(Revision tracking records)
-- Opening Marker --
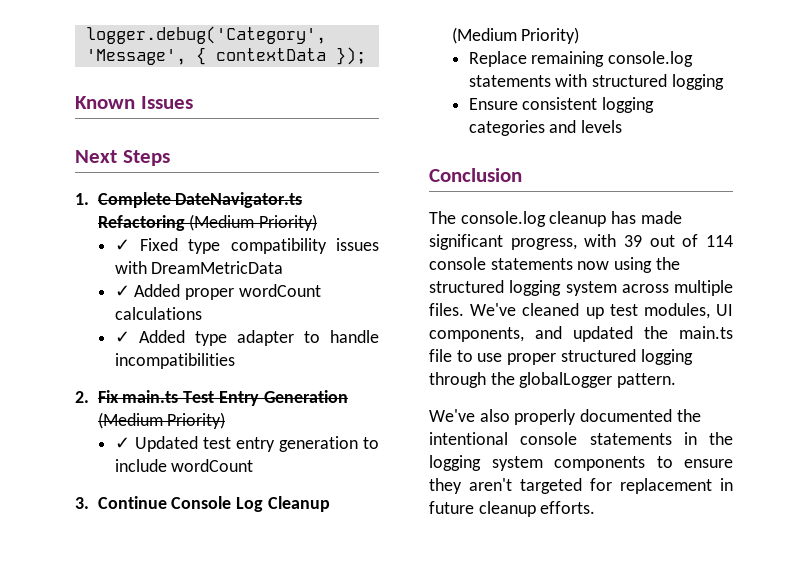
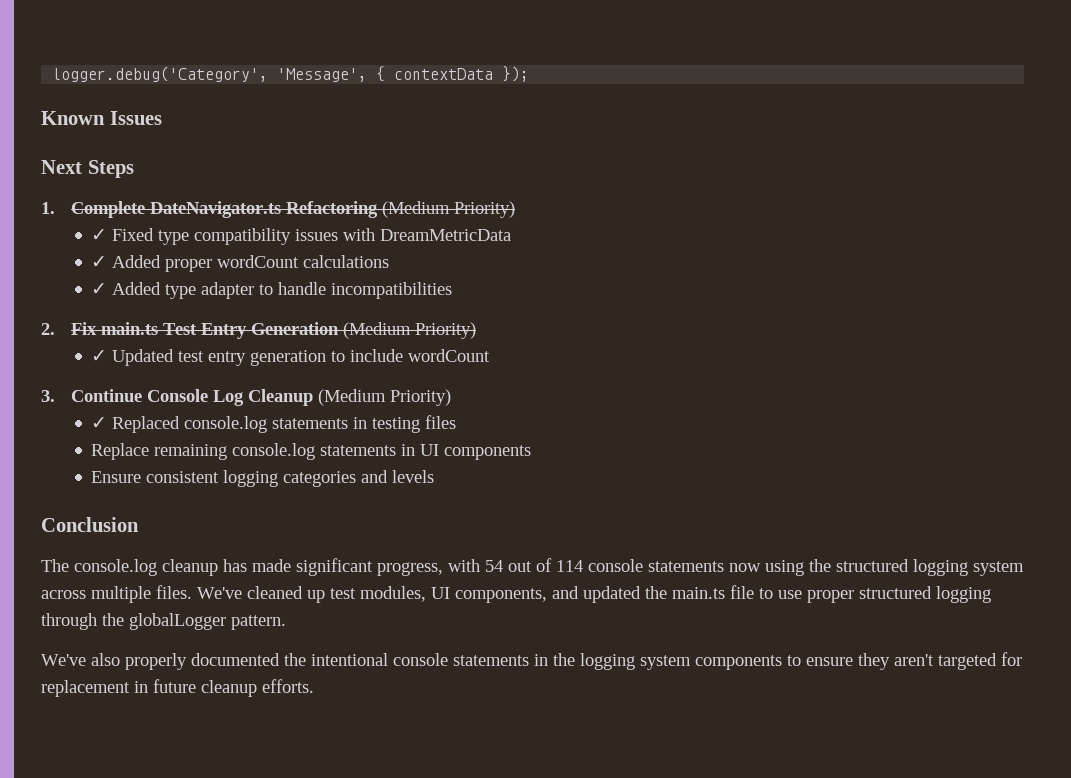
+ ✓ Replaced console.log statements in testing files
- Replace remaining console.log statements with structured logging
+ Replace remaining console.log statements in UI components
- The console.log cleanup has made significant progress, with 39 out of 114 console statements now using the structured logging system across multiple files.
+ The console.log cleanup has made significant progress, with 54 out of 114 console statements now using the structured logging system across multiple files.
-- Closing Marker --
-- Opening Marker --
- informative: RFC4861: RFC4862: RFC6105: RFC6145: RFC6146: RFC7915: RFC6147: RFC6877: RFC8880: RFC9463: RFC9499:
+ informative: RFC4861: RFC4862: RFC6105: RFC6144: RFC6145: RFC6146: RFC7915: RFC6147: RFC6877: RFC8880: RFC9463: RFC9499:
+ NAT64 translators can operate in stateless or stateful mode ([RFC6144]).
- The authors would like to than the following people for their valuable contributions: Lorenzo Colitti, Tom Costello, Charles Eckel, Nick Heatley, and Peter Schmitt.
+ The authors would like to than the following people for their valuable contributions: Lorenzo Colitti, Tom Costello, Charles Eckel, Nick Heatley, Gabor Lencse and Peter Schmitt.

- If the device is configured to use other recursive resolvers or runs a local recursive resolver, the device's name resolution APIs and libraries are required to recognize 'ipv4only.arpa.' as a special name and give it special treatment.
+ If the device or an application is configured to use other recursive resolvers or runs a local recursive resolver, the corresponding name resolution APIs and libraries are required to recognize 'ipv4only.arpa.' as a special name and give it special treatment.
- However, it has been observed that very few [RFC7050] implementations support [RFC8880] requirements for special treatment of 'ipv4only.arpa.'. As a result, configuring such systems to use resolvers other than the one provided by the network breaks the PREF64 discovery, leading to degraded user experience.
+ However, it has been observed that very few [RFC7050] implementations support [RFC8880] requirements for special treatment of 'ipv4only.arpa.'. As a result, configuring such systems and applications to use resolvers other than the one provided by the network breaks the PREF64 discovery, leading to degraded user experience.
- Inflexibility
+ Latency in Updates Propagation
-- Closing Marker --
## Task instructions
Only one stretch of the records above is wanted: the lines between the one holding "in testing files" and the one holding "progress, with 54", inclusive, reproduced exactly.

## Answer section
+ ✓ Replaced console.log statements in testing files
- Replace remaining console.log statements with structured logging
+ Replace remaining console.log statements in UI components
- The console.log cleanup has made significant progress, with 39 out of 114 console statements now using the structured logging system across multiple files.
+ The console.log cleanup has made significant progress, with 54 out of 114 console statements now using the structured logging system across multiple files.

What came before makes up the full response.